Change listing data
========================

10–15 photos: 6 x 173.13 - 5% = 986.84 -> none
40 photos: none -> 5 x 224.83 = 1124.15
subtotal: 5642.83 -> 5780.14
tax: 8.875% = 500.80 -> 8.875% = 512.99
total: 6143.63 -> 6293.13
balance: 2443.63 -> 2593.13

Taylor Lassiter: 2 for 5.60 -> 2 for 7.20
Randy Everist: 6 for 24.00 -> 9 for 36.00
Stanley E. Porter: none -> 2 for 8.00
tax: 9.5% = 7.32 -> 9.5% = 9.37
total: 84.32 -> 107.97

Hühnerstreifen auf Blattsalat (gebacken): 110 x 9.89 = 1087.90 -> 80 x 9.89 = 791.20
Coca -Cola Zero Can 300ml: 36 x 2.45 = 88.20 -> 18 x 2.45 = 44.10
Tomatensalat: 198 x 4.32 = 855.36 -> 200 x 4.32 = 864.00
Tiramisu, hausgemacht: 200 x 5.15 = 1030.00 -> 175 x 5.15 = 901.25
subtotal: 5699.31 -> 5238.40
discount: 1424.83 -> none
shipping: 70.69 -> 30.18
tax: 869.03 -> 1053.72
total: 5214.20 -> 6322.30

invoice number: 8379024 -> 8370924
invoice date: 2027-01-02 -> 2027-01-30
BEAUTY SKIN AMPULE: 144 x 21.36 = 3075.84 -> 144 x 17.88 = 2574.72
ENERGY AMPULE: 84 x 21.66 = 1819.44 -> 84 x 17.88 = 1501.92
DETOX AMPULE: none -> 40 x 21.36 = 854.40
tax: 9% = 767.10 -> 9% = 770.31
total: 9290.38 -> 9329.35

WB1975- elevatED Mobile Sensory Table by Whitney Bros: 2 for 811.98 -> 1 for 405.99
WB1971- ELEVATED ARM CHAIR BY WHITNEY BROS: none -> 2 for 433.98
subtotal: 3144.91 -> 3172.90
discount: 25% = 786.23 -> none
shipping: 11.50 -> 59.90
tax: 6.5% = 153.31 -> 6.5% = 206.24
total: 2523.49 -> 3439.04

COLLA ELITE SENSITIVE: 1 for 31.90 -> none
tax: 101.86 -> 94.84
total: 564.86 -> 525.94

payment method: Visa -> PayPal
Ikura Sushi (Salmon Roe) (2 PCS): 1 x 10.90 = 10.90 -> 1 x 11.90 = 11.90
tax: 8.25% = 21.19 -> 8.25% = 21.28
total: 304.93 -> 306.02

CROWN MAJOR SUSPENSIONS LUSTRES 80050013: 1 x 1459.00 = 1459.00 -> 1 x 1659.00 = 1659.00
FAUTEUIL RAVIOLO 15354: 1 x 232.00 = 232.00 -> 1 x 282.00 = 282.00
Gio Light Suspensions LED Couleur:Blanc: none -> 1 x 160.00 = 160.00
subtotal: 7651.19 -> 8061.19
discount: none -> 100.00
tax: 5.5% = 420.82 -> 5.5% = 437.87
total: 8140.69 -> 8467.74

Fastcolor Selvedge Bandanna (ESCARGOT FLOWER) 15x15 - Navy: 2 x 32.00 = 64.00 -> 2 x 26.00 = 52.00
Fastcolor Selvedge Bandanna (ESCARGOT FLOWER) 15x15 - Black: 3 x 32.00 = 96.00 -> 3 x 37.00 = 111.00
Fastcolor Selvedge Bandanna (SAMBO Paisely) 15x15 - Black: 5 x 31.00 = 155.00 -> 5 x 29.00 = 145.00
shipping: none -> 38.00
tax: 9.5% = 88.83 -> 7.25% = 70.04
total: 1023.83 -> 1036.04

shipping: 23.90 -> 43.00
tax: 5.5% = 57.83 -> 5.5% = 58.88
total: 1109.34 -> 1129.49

========================

The lines to write out run from the one with "Fastcolor Selvedge Bandanna (SAMBO" through the end of the records. Give them exactly, and only them.

RESULT OF THIS TASK =
Fastcolor Selvedge Bandanna (SAMBO Paisely) 15x15 - Black: 5 x 31.00 = 155.00 -> 5 x 29.00 = 145.00
shipping: none -> 38.00
tax: 9.5% = 88.83 -> 7.25% = 70.04
total: 1023.83 -> 1036.04

shipping: 23.90 -> 43.00
tax: 5.5% = 57.83 -> 5.5% = 58.88
total: 1109.34 -> 1129.49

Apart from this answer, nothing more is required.